All projects: DIY-IT Project Guide
This project: Build your own, broadcast-quality Skype Studio
One of the very coolest aspects of my job is I get the opportunity to meet some astonishing innovators, learn about their work, and talk to them in-depth as background for various projects I'm working on.
Sometimes, when working on a particularly complex project, I like to make sure I have a full recording or transcript of my discussions, so I can go back and review exactly what the person said.
I had one of these opportunities recently, on relatively short notice. But there was going to be a complication. The interview subject was going to present me with a series of background slides via an online web conferencing system.
That wasn't the tough part. What made this challenging was we were going to talk by phone, via a dial-in phone number.
That meant that audio would be over POTS (plain ol' telephone system) and video via the Internet. Sure, I could record an audio track off the phone and a video track off the computer, and then fiddle with Premiere until I got the two synced up properly, but I wasn't looking for a new hobby. And I really didn't have the time.
I just needed a clean recording so I could go on and write my briefing paper.
The first thing I needed to do was to get both feeds onto my computer. So, rather than dialing out to the meeting over a regular phone, I used Skype with its landline calling option. That got me the session's audio on the computer along with the video.
I tried a number of Skype-recording add-ons, which also promised to record the screen, but they failed miserably in my night-before tests. In a fit of "what the heck, maybe it'll work," I dusted off my five year old copy of SnagIt. I'd reviewed SnagIt back in 2007, calling it a completely insane screen capture program, with more features than made sense to anyone this side of Arkham Asylum.
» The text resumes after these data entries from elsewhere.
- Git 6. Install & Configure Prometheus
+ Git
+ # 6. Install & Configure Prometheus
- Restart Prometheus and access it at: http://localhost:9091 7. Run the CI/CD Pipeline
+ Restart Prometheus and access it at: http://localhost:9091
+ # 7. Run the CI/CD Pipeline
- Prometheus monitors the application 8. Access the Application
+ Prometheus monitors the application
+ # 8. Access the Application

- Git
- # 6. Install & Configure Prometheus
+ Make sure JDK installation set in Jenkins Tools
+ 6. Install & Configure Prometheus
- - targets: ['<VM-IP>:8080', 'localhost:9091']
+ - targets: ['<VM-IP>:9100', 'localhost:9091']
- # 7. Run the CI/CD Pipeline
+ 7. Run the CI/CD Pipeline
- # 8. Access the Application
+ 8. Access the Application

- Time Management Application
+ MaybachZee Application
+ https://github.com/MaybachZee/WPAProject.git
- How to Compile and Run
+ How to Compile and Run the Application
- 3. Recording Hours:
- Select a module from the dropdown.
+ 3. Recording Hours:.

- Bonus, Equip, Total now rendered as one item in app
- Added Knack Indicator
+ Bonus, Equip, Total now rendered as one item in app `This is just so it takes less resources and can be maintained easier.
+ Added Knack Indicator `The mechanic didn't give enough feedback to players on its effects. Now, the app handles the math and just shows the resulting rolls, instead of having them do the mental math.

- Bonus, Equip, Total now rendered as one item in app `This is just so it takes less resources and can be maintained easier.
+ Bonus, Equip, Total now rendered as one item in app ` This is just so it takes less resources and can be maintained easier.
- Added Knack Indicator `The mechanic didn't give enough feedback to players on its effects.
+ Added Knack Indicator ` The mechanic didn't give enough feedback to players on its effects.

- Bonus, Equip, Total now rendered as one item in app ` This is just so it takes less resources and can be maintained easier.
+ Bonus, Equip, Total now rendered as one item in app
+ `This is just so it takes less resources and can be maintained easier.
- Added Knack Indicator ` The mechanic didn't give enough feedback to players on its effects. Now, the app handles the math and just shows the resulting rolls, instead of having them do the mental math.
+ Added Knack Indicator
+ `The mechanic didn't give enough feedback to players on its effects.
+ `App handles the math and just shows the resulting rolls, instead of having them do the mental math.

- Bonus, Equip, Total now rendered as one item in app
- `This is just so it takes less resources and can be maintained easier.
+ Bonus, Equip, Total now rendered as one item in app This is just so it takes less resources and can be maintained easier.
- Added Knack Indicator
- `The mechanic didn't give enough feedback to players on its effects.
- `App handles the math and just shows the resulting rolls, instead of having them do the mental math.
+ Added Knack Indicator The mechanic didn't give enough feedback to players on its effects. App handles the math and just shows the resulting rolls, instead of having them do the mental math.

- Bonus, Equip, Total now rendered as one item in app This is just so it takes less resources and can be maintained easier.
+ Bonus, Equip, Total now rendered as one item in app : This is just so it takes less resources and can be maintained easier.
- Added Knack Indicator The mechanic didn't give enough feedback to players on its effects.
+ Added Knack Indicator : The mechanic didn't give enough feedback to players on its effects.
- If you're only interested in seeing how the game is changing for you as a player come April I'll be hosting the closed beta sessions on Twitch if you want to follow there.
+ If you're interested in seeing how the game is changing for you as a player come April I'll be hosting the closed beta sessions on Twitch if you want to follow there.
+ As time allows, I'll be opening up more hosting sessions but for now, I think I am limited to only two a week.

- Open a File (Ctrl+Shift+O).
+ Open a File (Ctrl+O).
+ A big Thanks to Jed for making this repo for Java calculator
As it turned out, SnagIt was -- barely -- able to capture both the Skype audio and the web conferencing video, but it didn't do it all that well. I was on a Windows 7 64-bit system and the old version of SnagIt I had was meant for Windows Vista and XP.
But, I thought, if SnagIt from the Dark Ages almost worked, I'll bet a modern copy of Camtasia would probably do the trick. Camtasia is a full-featured screen recording program by the same people who do SnagIt.
Now, as it turns out, Camtasia appears to have added as many features as SnagIt. Apparently, you can almost produce entire movies with the darned thing. I didn't go there. I had to get something working so the very next morning I could be on the phone with my subject and get a good recording.
Here's where PR people are so valuable to those of us fortunate enough to be members of the press. Kudos go out to TechSmith's PR manager, Natalie, who -- while stranded waiting for a flight in Chicago -- managed to hook me up with a fresh copy of Camtasia.
She also sent me an updated copy of SnagIt, which I will (I promise) install and check out. I'm expecting this much-updated version of SnagIt to also make me eggs in the morning and bake cinnamon rolls.
And so, as the cycle of life continued, night gave way to morning, and the morning hours slowly rolled on, cup of coffee after cup of coffee (no cinnamon rolls, sadly), until it was time for my briefing.
I fired up Camtasia, having had no time to spend reading the documentation. I fiddled only barely with the settings, and crossed my fingers.
The briefing itself was astonishing and fascinating. At some point, I hope I can let you know more about it. But the important thing was I got the recording. Sound quality was iffy -- it was worse on my side, fortunately, which I didn't care about. I got a clean recording of the guru I was talking to, which is what mattered. Camtasia got me exactly what I needed.
I'm sure if I'd actually read any of the documentation or spent more than just a few minutes tinkering with the settings that I would have gotten a pristine recording. But that wasn't the point.
I needed to be able to save a copy of the webcast and the audio in a single file for review. And that's exactly what Camtasia did. It saved the webcast...literally.